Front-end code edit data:
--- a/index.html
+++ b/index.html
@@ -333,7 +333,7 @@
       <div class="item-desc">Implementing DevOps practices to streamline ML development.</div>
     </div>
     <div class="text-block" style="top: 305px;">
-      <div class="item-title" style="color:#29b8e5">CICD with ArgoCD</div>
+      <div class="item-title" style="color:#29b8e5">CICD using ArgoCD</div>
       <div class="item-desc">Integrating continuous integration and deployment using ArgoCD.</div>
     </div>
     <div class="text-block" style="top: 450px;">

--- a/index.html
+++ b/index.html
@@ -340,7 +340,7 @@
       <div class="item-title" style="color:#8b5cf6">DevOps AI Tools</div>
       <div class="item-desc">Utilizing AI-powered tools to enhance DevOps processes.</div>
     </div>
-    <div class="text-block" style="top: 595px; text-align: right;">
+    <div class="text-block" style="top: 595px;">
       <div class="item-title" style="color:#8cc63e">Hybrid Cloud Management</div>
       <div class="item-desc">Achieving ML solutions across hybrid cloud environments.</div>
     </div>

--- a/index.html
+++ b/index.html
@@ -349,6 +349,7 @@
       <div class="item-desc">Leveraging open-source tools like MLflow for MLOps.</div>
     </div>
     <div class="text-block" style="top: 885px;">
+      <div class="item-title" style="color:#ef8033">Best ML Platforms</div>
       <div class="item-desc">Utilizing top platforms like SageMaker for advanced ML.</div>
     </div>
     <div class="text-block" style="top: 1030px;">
==
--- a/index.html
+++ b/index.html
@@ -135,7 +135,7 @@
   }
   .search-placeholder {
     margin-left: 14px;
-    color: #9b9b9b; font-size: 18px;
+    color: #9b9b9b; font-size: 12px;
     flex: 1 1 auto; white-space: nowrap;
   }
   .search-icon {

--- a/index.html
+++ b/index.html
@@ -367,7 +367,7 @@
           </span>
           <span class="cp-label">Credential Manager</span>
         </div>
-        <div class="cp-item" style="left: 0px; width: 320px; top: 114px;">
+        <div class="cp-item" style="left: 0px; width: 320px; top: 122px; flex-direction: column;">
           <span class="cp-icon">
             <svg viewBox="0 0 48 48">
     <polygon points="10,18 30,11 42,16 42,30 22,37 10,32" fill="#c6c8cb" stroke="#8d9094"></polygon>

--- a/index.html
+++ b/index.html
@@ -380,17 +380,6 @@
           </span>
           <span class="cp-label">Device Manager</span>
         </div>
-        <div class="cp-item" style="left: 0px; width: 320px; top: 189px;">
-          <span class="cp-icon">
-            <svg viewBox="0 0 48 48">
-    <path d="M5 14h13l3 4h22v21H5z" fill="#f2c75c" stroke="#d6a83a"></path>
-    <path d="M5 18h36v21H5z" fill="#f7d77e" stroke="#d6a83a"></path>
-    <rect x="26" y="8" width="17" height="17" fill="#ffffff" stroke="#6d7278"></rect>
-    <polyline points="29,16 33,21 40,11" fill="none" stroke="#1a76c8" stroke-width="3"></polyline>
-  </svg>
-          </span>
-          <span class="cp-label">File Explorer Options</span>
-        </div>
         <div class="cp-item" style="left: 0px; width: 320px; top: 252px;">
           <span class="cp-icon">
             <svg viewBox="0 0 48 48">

What the task requires: Whenever a line includes the word "desc", pull it out of the entries.

Solution for this task:
       <div class="item-desc">Implementing DevOps practices to streamline ML development.</div>
       <div class="item-desc">Integrating continuous integration and deployment using ArgoCD.</div>
       <div class="item-desc">Utilizing AI-powered tools to enhance DevOps processes.</div>
       <div class="item-desc">Achieving ML solutions across hybrid cloud environments.</div>
       <div class="item-desc">Leveraging open-source tools like MLflow for MLOps.</div>
       <div class="item-desc">Utilizing top platforms like SageMaker for advanced ML.</div>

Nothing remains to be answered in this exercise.